Pendant le deuxième film (1997), d'une durée de quatre minutes, la caméra a remplacé l'ampoule, et tourne, de jour, comme le ferait de nuit le faisceau lumineux, marquant le passage du temps par-dessus l'immensité de la mer. Quelques textes courts condensent une méditation relative aux aspects récurrents de l'histoire de Crowhurst, combinés avec d'autres récits et observations. Ces textes sont réunis dans le livre Teignmouth Electron (1999), pour lequel Tacita Dean s'est rendue aux Caraïbes, dans les obscures îles Caïman, afin de filmer et de documenter ce qui restait du bateau de Crowhurst. Près de l'épave, sur Cayman Brac, elle a découvert les ruines d'une maison étrange, qu'elle a utilisée pour une autre oeuvre – film autant que texte –, appelée Bubble House(12) (1999).

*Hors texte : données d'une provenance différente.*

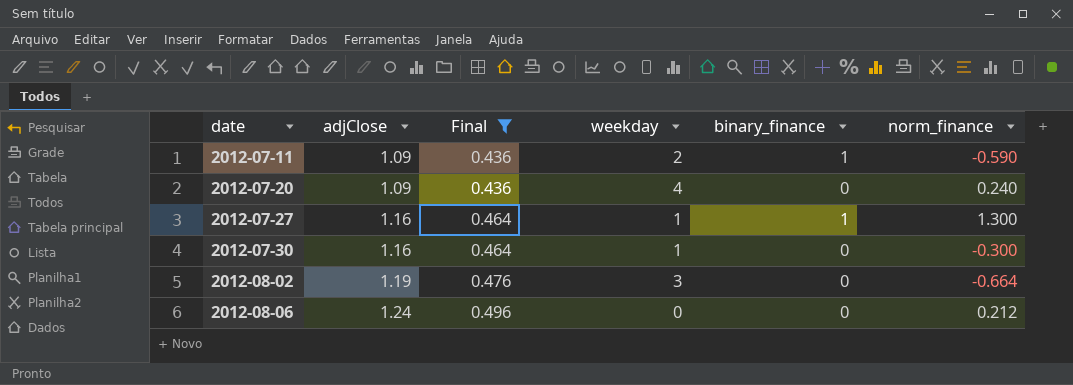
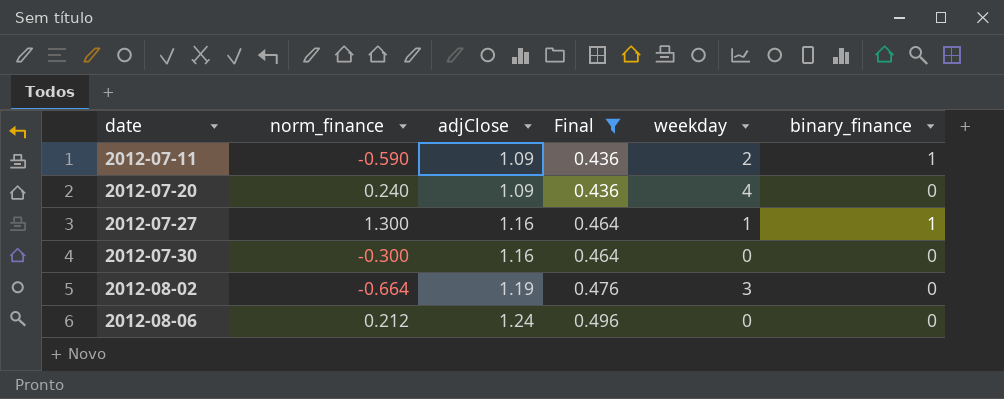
column norm_finance | position: 6 -> 2
2012-07-30 | weekday: 1 -> 0

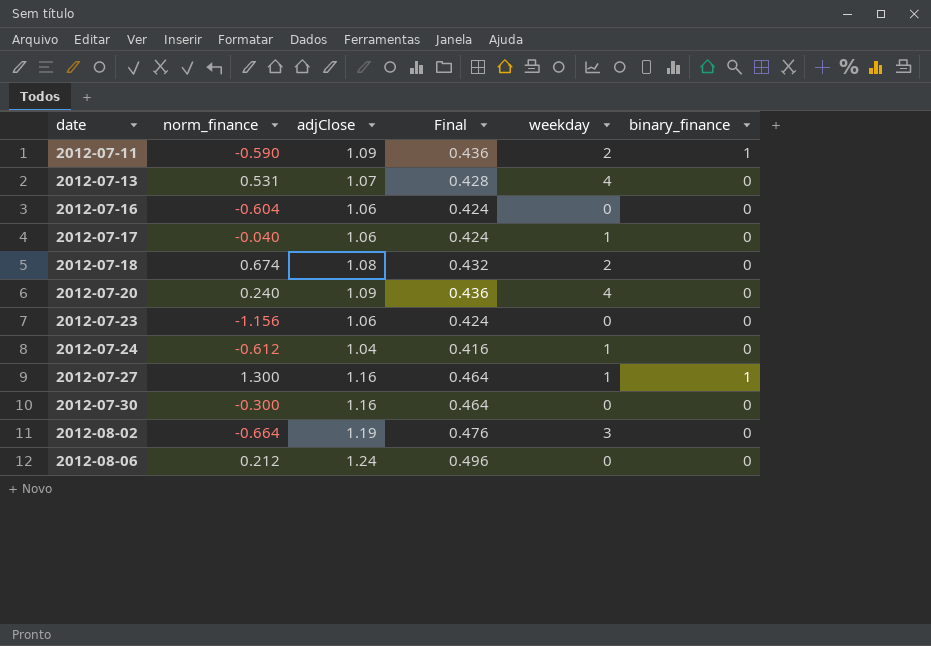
filter: Final >= 0.436 -> none

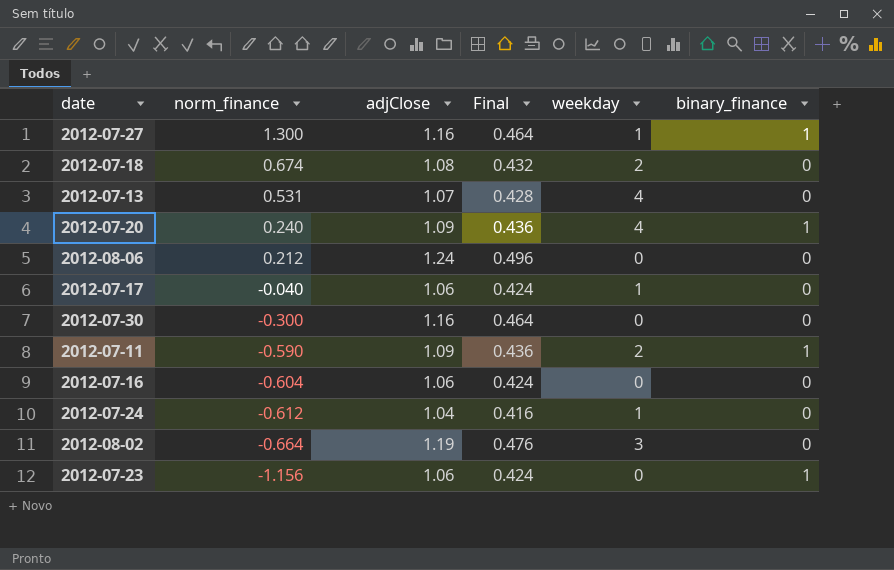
row order: date ascending -> norm_finance descending
2012-07-20 | binary_finance: 0 -> 1
2012-07-23 | binary_finance: 0 -> 1

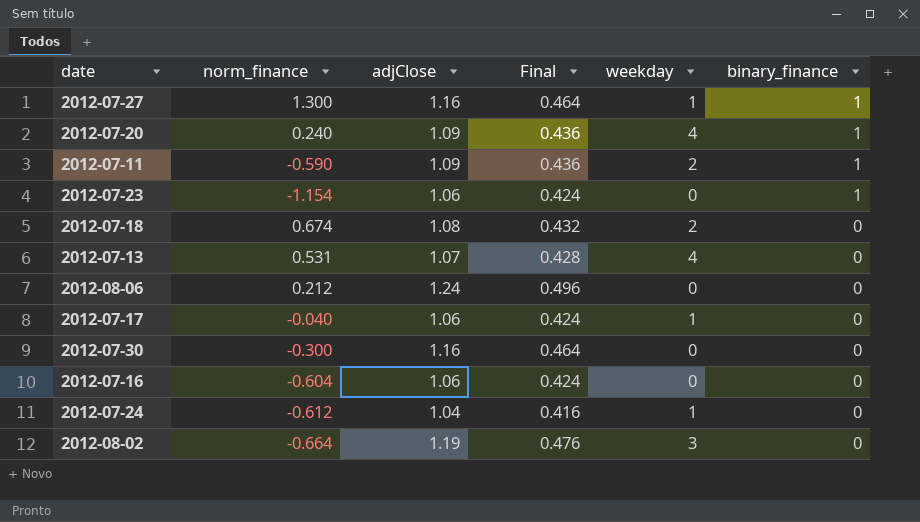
row order: norm_finance descending -> binary_finance descending
2012-07-23 | norm_finance: -1.156 -> -1.154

Cette suite d'événements et d'oeuvres réunit plusieurs thèmes caractéristiques de l'art de Tacita Dean: la mer, une fascination pour l'isolement et la solitude, la disparition, une spéculation sur l'essence du temps, l'évaluation des traces laissées derrière soi, la reconstruction narrative, le voyage en tant que technique de découverte, le "hasard objectif".

Code
Chaque moment de notre vie nous apparaît aller plus ou moins de soi à l'instant même, il ne devient décisif ou singulier que rétrospectivement. Au coeur de l'oeuvre de Tacita Dean se trouvent ses films. Il s'agit de "films d'exposition", faits pour être montrés dans des espaces d'exposition, non dans des salles de cinéma. Souvent, le projecteur est équipé d'un dispositif permettant de les passer en boucle, indéfiniment. On les découvre alors qu'ils sont en cours – et si vous restez là, à les regarder, ils produisent sur vous leur effet. Ces films à l'action lente, parfois presque immobile, nous permettent de réfléchir sur la nature d'une expérience transitoire. Ils deviennent chacun un espace. Aucun effort n'est fait pour attirer ou retenir le spectateur pressé. Devant ces films, le spectateur doit s'investir. Leur beauté s'accroît avec le temps.

Dans ses écrits, en revanche, l'artiste est immédiatement accessible. Ses textes sont courts, directs, mais ont leur poésie. Leur structure est ouverte et procède par association d'idées. Les mots qu'elle utilise ne le sont jamais pour faire impression, jamais ils ne rendent son propos difficile, et si elle fait preuve d'érudition, c'est sans lourdeur aucune. Ces textes laissent une trace chez leur lecteur, non en s'appuyant sur quelque autorité extérieure qu'ils citeraient, mais bien par les histoires qu'ils racontent, les émotions qu'ils suscitent, la réflexion qu'ils provoquent, à des niveaux différents – tant en ce qui concerne cet oeuvre que le monde.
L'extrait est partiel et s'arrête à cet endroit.